Карта Хаоса (Емец) - страница 94

Смушкин накрыл овода ладонью, со страхом понимая, что пальцы его ничего не удерживают.

– Восстание слонят? Бунт шизиков против раздвоенных личностей? Руки по швам! – гаркнул овод.

Смушкин дернулся. Оглянулся на дверь и сразу же – на окно.

«Спокойно! – приказал он себе. – Главное не глупить! Всё под контролем! У меня сложная смысловая галлюцинация на фоне детской фобии».

Овод приблизился к ноздре. Смушкин поспешно зажал пальцами нос и закрыл глаза. Оводу это не понравилось:

– А это что еще за детские фокусы? Так и будешь до старости с зажатым носом ходить?.. А дышать чем будешь, я тебя спрашиваю!..

– Уйди! – болезненно повторил Смушкин. – Я в тебя не верю!

– А мне без разницы! Эйдос отдаешь? Говори: «да» и я сразу исчезну!

– Нет! – прогнусил доктор.

Он лихорадочно пытался вспомнить, можно ли вступать в переговоры с галлюцинациями или лучше делать вид, что ничего не происходит.

– Спорить со старшим по званию? Я приступаю к пыткам! – возмутился овод, без всякого перехода оказываясь в зажатой ноздре и производя там тошнотворное в своей натуралистичности шевеление лапками. Это было не больно, но невероятно омерзительно.

Доктор Смушкин дернулся и неожиданно для себя заплакал.

– Еще раз повторяю: отдашь? – прожужжал овод из недр носа, работая лапками, точно собака, зарывавшая кость.

В голосе у него была неприкрытая ненависть.

– Нет, – плача, повторил доктор Смушкин.

Он дернул раму и коленом неуклюже полез на хрустнувший подоконник. Решетки на окне не было.

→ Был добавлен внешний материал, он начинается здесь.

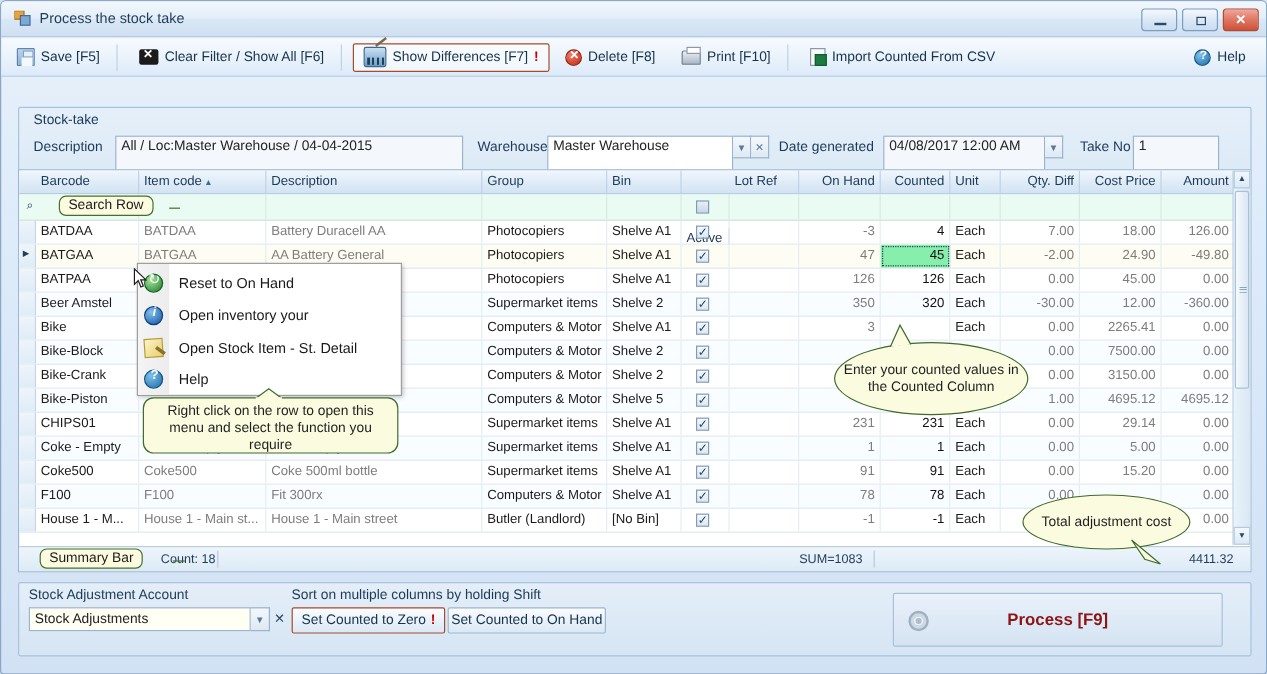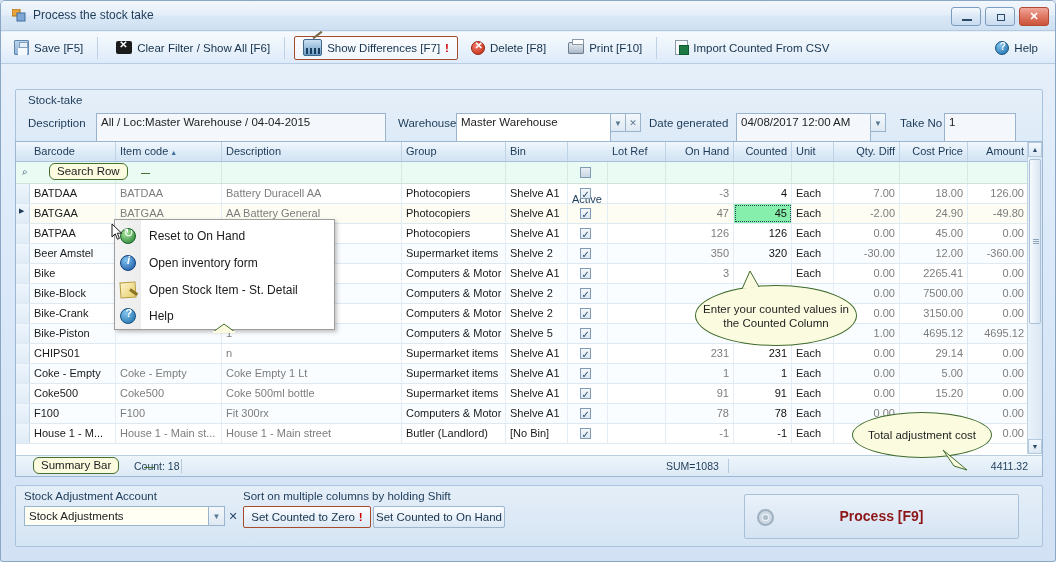"Open inventory form" span.milabel { text: form -> your }
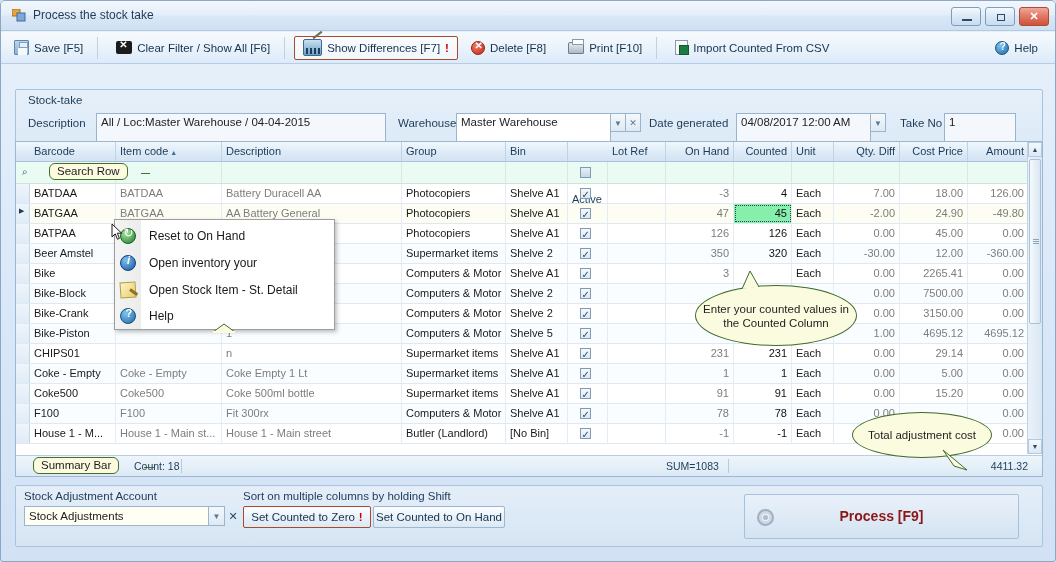"Right click on the row" div.callout-rect { html: none -> <div>Right click on the row to open this menu and select the function you require</div> }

– А ну стоять! Куда, я сказал? В летчики захотел? – завопил овод в панике.

Смушкин зажмурился и прыгнул.

«Пожалуйста! Сделай что-нибудь! Пожалуйста!» – жалобно, совсем по-детски взмолился он в полете, обращаясь к кому-то, кого он не знал и не хотел знать, но на кого единственного почему-то мог надеяться.

Прыгать со второго этажа на вскопанный газон оказалось совсем не больно. Доктор ничего себе не сломал. Неразбитый лопатой ком земли подвернулся под ногой, и он упал на спину. Овод куда-то исчез, и больше не преследовал его.

Смушкин лежал на спине и смотрел на небо. Бледно-голубое, весеннее, с дряблыми, жирком подернутыми тучками, оно наискось срезалось крышей военкомата, которая поблескивала жестяными кругами новых водостоков. На душе у доктора была легкость просто звездная. Ему казалось, что он может взять солнце в руки и, дуя на него, перебрасывать из ладони в ладонь.

Непонятно почему, но Смушкин был очень доволен, что не отдал мерзкому насекомому того, наличия чего в себе не признавал.

Увы, радостного воодушевления доктору хватило минут на десять, после чего оно стало вымываться липкими житейскими тревогами. Он задумался, не видел ли кто его прыжка из окон военкомата. Доктор встал и, трусливо оглядываясь на окна первого этажа, отряхнул пиджак.